O parque, que teve o seu projeto desenvolvido pelos escritórios James Corner Field Operations e Diller Scofidio + Renfro, em parceria com a prefeitura e o grupo sem fins lucrativos Amigos do High Line – que administra o ambiente, é um exemplo de Design Ativo e mostra que lugares tão densos como a metrópole dos Estados Unidos podem “criar locais de recreação fora do tecido urbano existente”, como pontua o Guia de Design Ativo. A primeira fase do High Line foi inaugurada em 2009 e a conclusão da iniciativa, que oferece também programas comunitários e conta com obras de arte urbana instaladas ao longo do seu território, ocorreu em 2014. A medida não revitalizou apenas a antiga ferrovia, mas os bairros que ficam em seu entorno, que ganharam novos estabelecimentos e vida urbana.
Além do espaço em Nova York, artigo do Design Council, instituição do Reino Unido que tem como objetivo qualificar a vida das pessoas por meio do design – planejando lugares, produtos e processo melhores –, lista outras ações de Design Ativo pelo mundo, como em Bogotá (Colômbia), uma das cidades pioneiras na implementação de ciclovias e no estímulo para que seus habitantes pratiquem exercícios. Considerada a capital do ciclismo na América Latina, segundo reportagem do ano passado do El País, a localidade acrescentou 84 quilômetros de vias para bicicletas aos 550 quilômetros já existentes durante a pandemia de coronavírus. A cultura das bikes para se locomover começou na década de 1970, quando muitas ruas eram fechadas aos finais de semana para que os moradores pudessem pedalar com segurança. Prática que ocorre até os dias de hoje.
As atividades da organização sem fins lucrativos 8-80 Cities, de Toronto (Canadá), também foram ressaltadas pelo Design Council. A entidade, criada em 2007, busca desenvolver cidades saudáveis que sejam boas para indivíduos dos “8 aos 80 anos” a partir de programas que promovam a atividade física, a interação humana e estilos de vida mais ativos. Entre as muitas iniciativas concretizadas em mais de 350 comunidades em todos os continentes, o projeto de Ruas Abertas é umas das principais. A instituição atua ainda com consultoria para municípios e workshops sobre como transformar as localidades em destinos mais acessíveis e dinâmicos.
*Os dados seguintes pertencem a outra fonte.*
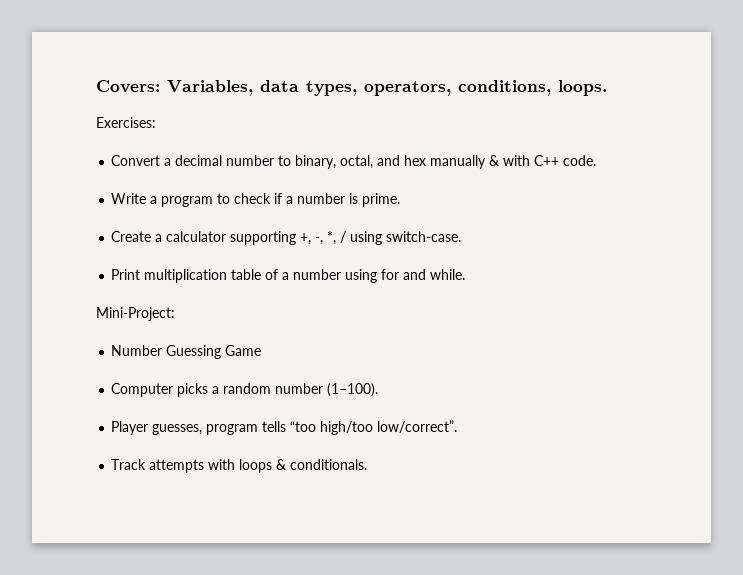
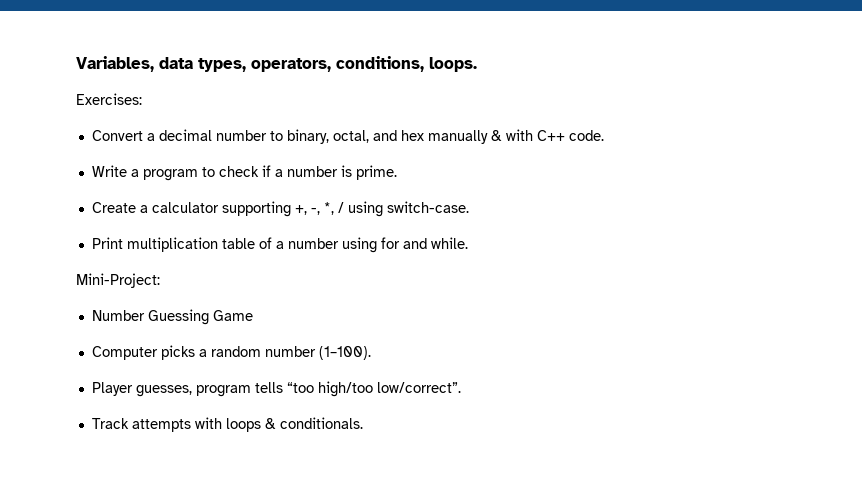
- Covers: Variables, data types, operators, conditions, loops.
+ Variables, data types, operators, conditions, loops.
Na Inglaterra, a modificação da New Road em Brighton & Hove, na costa Sul do País, é mais um case de Design Ativo. A via, que fica no coração do quarteirão cultural da cidade litorânea, tinha se tornado um lugar degradado, que não atraía visitantes ou negócios. Para mudar o cenário, o governo local em conjunto com o Landscape Projects e o escritório do arquiteto e urbanista dinamarquês Jan Gehl iniciaram uma pesquisa para entender as características da rua e também de quem a usava e quais eram as suas necessidades. Redefinida, a New Road passou a priorizar os pedestres, sem eliminar a circulação de veículos, e ganhou uma superfície de pedra natural que convida a população a se mover livremente, uma vez que os meios-fios e cruzamentos foram retirados.
A via recebeu mobiliário e iluminação especiais que permitem às pessoas ficarem no ambiente tanto de dia como de noite, aproveitando os teatros ali presentes, com segurança. Medidas essas que impulsionaram ainda a vida noturna nessa área de Brighton & Hove. Segundo descrição do escritório Gehl, essas e outras ações, como qualificação da sinalização e piso tátil, aumentaram em 62% o número de cidadãos caminhando pela região enquanto a quantidade de veículos circulando por essa área caiu 93% (dados da época de realização do projeto, em 2010). A iniciativa acabou transformando a New Road em um dos lugares mais populares do município, além de ter contribuído para o crescimento da economia local.